Fox decided to have direct distribution in areas where a local affiliate was not available and they have/had FoxNet (I saw it in PR.) WB and later CW wanted wide distribution and they put their content on a channel that was nationally available WGN Superstation (now WGN America). The INSTANT the CW had enough local channels to cover most of the country the CW pulled its programming from the superstation and it was only available on the local version of WGN

PBS has a national feed (PBSx) and they make it available to satellite and cable subscribers in areas where there is no local affiliate right now.

Ion, TBN, Univision, Telemundo, Azteca America are all U.S. Based broadcast networks that make their programming available to cable and satellite distributers. They don't have to, but they do. ABC, CBS, and NBC could do the same, but they don't.
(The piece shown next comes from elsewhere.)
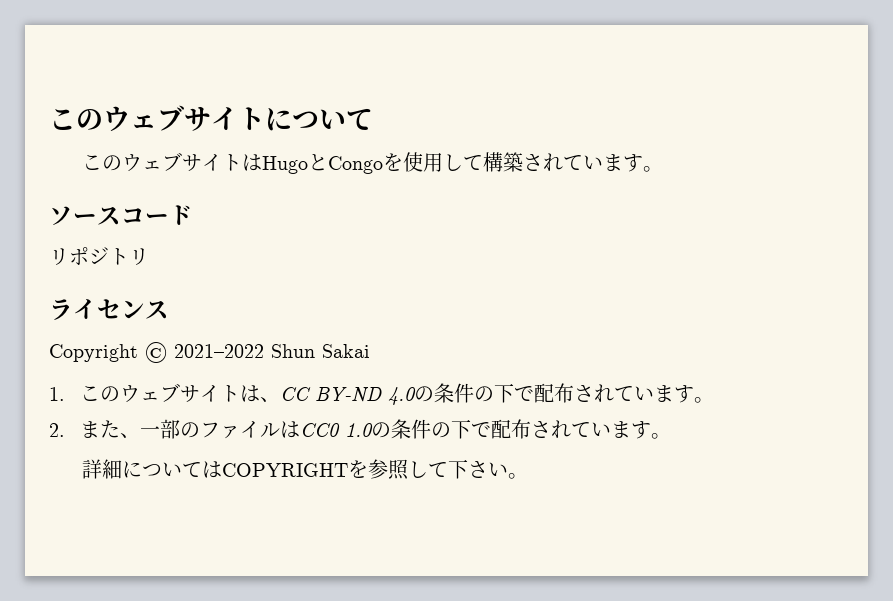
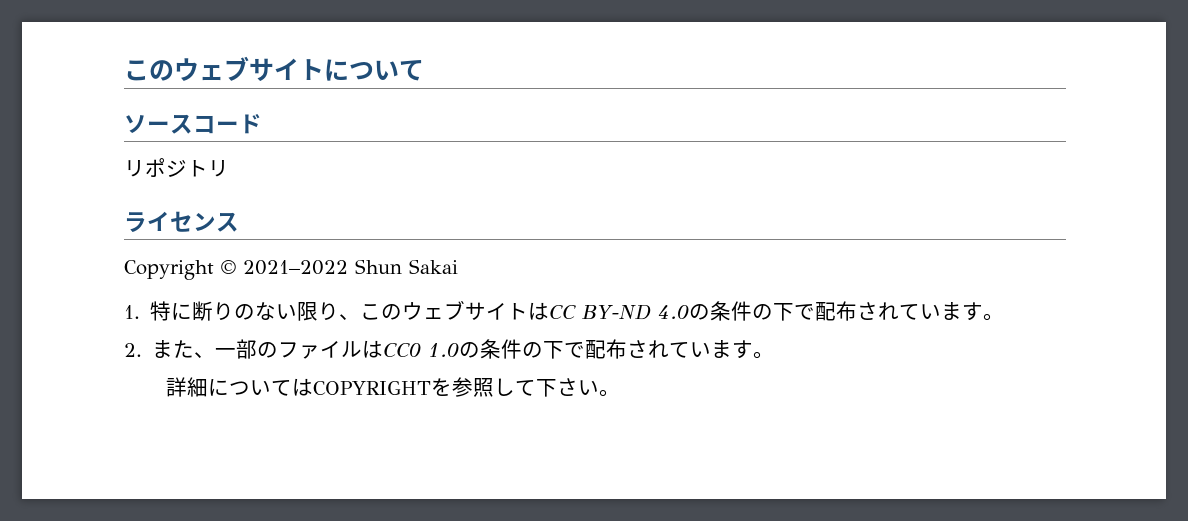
[81,152,663,174] // このウェブサイトはHugoとCongoを使用して構築されています。 -> (424, 70) none
[80,383,281,403] このウェブサイトは、 -> [150,300,550,321] 特に断りのない限り、このウェブサイトは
For the 1,495,675th time, major Broadcast Network feeds (ABC, NBC, CBS) were NEVER... repeat after me, NEVER made available to cable and satellite carriers. Some one essentially decided, on their own, without permission from the station or the content owners, to uplink a local channel and make it available for redistribution early on in the days of satellite. It took 20-30 years for the EXISTING laws to catch up, but now no one can just grab a signal off the air and put it on a satellite uplink without permission with extremely narrow exceptions, like the 5 remaining so-called super-stations. And even those exceptions are highly limited by the owners of the content (programs) available on those channels. All the laws passed by congress to allow satellite to carry local channels and to keep super stations were actually laws the PUNCHED HOLES in the existing copyright laws protecting the stations from unapproved redistribution.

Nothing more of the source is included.